▸ **RECORDS TO USE**:
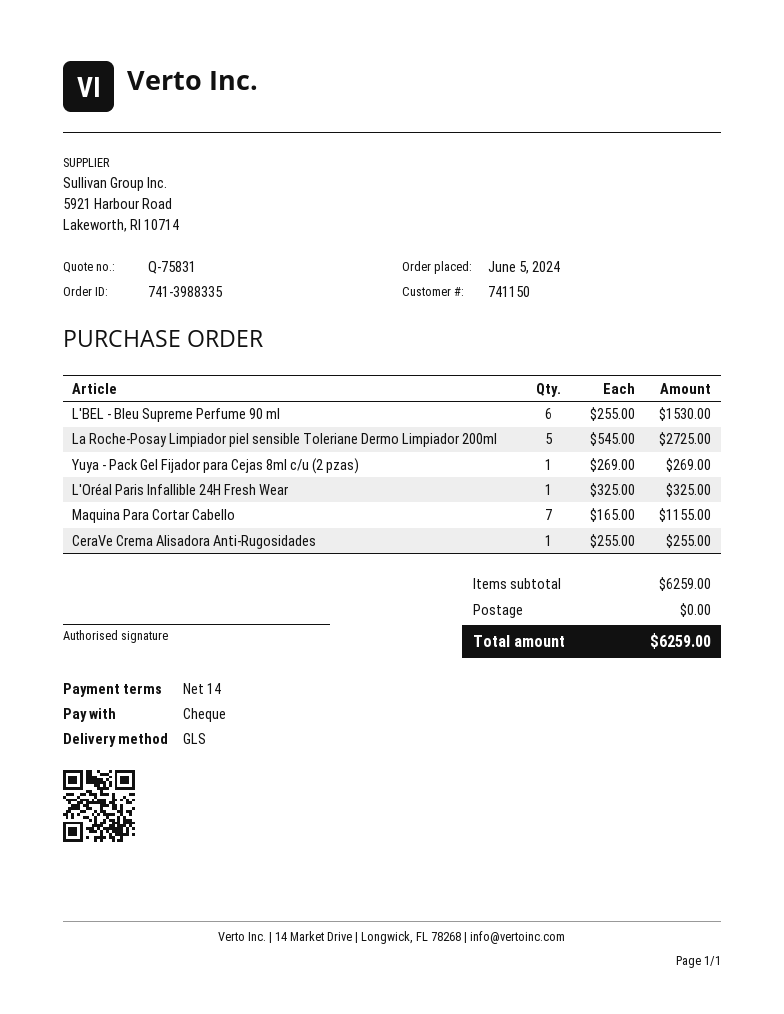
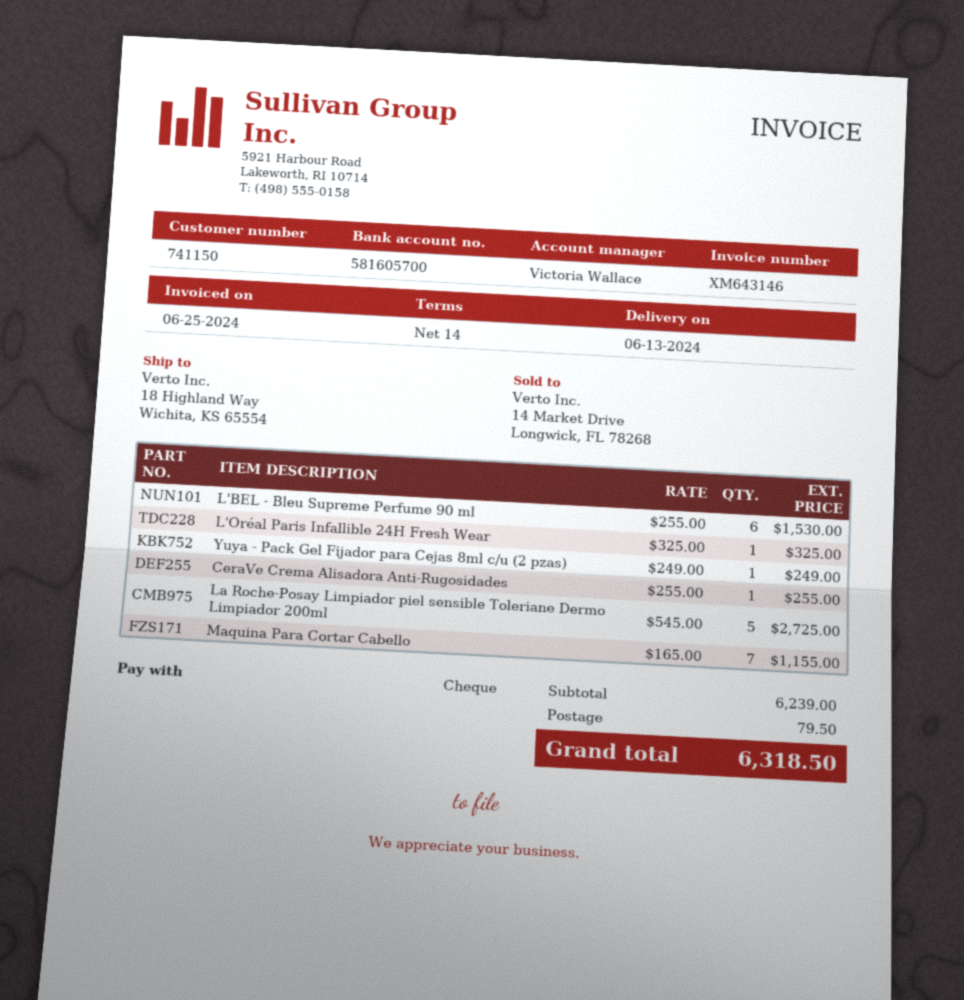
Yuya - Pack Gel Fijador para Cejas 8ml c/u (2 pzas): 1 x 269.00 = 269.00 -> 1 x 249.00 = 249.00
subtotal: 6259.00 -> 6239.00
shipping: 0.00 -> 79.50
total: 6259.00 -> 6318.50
--
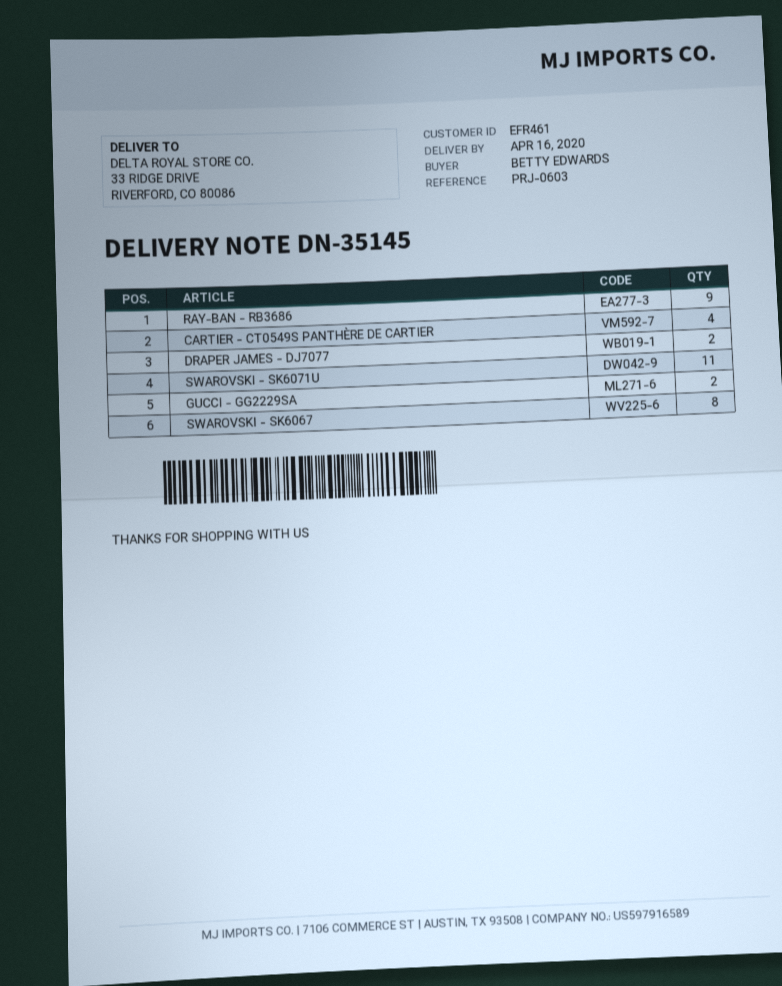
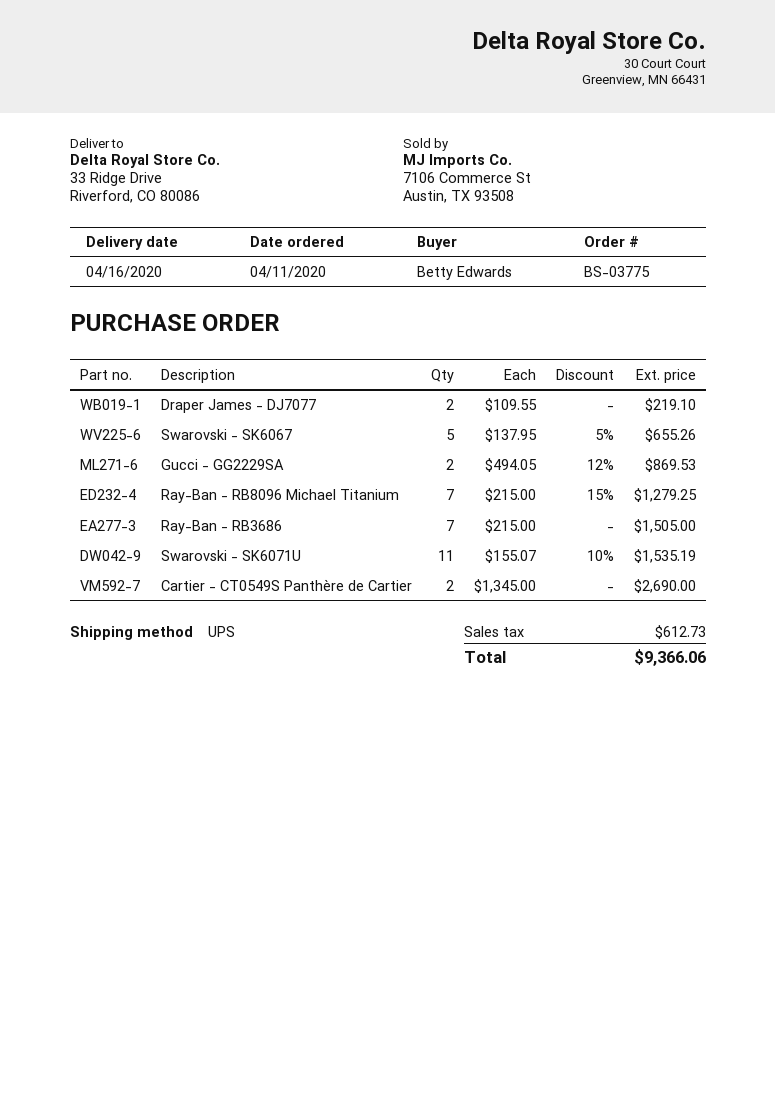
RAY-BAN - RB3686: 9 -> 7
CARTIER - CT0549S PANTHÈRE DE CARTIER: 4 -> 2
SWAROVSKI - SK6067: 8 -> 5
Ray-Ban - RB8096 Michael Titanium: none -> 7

▸ **PROBLEM TO WORK ON**:
Starting at the line above that holds "Yuya - Pack" and ending at the line that holds "total: 6259.00 -> 6318.50", transcribe each line exactly and include no other lines.

▸ **OUTPUT OF THE TASK**:
Yuya - Pack Gel Fijador para Cejas 8ml c/u (2 pzas): 1 x 269.00 = 269.00 -> 1 x 249.00 = 249.00
subtotal: 6259.00 -> 6239.00
shipping: 0.00 -> 79.50
total: 6259.00 -> 6318.50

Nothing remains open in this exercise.